━━━━━ Data for this exercise
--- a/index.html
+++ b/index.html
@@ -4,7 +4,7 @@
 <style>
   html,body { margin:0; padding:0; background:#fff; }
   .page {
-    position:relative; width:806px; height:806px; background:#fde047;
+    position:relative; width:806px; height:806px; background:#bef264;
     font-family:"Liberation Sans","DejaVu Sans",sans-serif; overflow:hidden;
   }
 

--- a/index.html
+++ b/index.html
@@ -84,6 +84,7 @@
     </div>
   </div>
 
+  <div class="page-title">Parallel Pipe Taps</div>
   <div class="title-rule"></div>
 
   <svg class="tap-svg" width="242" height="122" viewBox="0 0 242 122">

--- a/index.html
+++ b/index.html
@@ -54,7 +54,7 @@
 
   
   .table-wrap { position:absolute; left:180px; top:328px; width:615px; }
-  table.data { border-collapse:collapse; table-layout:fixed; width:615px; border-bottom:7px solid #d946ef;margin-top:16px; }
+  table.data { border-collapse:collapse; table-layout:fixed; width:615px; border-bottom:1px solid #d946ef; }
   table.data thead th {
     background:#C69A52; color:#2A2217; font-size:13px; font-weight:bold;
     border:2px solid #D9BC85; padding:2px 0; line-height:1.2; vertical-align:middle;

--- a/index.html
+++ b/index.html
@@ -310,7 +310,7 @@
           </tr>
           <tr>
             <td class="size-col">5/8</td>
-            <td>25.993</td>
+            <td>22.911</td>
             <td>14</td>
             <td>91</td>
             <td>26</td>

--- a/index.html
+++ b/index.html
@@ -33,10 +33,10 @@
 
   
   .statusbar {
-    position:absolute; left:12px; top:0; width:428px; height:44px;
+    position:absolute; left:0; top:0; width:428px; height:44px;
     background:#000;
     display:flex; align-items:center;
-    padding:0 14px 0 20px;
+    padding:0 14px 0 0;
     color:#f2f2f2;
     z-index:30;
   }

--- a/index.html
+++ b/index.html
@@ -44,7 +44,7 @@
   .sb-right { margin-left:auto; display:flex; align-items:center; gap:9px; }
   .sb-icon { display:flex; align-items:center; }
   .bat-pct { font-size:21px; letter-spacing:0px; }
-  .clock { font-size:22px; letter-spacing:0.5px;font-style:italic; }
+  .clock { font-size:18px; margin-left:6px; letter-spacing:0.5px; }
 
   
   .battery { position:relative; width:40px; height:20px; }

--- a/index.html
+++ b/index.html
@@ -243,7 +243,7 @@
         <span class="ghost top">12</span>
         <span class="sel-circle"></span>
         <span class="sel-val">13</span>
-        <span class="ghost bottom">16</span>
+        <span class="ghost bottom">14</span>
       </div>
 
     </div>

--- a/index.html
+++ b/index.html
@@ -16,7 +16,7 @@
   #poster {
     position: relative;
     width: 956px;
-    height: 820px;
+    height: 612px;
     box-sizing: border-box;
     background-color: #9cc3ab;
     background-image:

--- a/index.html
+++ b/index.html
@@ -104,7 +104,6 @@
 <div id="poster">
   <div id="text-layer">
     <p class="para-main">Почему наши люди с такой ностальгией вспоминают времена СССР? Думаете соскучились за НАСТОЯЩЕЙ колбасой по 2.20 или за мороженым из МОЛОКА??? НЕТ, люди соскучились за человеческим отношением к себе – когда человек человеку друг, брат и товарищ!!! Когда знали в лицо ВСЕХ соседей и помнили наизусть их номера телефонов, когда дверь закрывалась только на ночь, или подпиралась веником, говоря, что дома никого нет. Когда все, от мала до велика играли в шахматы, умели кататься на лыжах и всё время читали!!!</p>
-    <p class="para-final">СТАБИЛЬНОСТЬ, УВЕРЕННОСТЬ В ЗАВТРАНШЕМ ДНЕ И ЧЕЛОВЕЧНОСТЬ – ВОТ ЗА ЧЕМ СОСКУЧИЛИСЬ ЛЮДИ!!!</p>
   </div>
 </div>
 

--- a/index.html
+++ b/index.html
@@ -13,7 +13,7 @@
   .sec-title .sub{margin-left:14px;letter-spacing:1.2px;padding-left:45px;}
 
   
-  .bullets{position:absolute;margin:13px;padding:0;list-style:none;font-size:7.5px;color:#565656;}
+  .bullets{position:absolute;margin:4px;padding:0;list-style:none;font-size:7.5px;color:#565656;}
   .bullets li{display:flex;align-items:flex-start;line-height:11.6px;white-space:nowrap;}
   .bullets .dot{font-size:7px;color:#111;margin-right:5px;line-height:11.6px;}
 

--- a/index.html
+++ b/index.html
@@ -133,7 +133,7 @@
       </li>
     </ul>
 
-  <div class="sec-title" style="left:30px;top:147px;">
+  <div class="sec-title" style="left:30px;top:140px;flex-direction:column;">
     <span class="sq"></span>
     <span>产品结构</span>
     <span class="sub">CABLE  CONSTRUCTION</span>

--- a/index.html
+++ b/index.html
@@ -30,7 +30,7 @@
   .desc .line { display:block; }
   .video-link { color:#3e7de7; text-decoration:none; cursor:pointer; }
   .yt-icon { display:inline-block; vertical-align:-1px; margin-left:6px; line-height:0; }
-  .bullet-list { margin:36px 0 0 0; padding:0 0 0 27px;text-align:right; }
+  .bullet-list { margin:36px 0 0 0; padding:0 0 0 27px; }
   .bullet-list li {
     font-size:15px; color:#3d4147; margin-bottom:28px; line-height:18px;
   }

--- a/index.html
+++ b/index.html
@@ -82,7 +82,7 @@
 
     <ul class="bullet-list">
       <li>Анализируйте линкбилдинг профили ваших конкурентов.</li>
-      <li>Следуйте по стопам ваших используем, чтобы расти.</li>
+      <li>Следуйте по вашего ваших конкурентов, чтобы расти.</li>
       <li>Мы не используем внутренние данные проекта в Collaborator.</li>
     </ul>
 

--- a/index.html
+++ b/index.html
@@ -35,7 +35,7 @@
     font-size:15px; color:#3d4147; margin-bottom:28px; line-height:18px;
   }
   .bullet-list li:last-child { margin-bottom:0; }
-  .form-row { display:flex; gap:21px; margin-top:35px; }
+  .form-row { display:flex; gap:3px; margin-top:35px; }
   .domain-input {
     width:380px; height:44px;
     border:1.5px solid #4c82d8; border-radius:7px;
━━━━━━━━━━
▶ [Directions]
Your response should be the lines above from the first to the one containing "table.data thead th", inclusive, each given exactly.

▶ [Response]
--- a/index.html
+++ b/index.html
@@ -4,7 +4,7 @@
 <style>
   html,body { margin:0; padding:0; background:#fff; }
   .page {
-    position:relative; width:806px; height:806px; background:#fde047;
+    position:relative; width:806px; height:806px; background:#bef264;
     font-family:"Liberation Sans","DejaVu Sans",sans-serif; overflow:hidden;
   }
 

--- a/index.html
+++ b/index.html
@@ -84,6 +84,7 @@
     </div>
   </div>
 
+  <div class="page-title">Parallel Pipe Taps</div>
   <div class="title-rule"></div>
 
   <svg class="tap-svg" width="242" height="122" viewBox="0 0 242 122">

--- a/index.html
+++ b/index.html
@@ -54,7 +54,7 @@
 
   
   .table-wrap { position:absolute; left:180px; top:328px; width:615px; }
-  table.data { border-collapse:collapse; table-layout:fixed; width:615px; border-bottom:7px solid #d946ef;margin-top:16px; }
+  table.data { border-collapse:collapse; table-layout:fixed; width:615px; border-bottom:1px solid #d946ef; }
   table.data thead th {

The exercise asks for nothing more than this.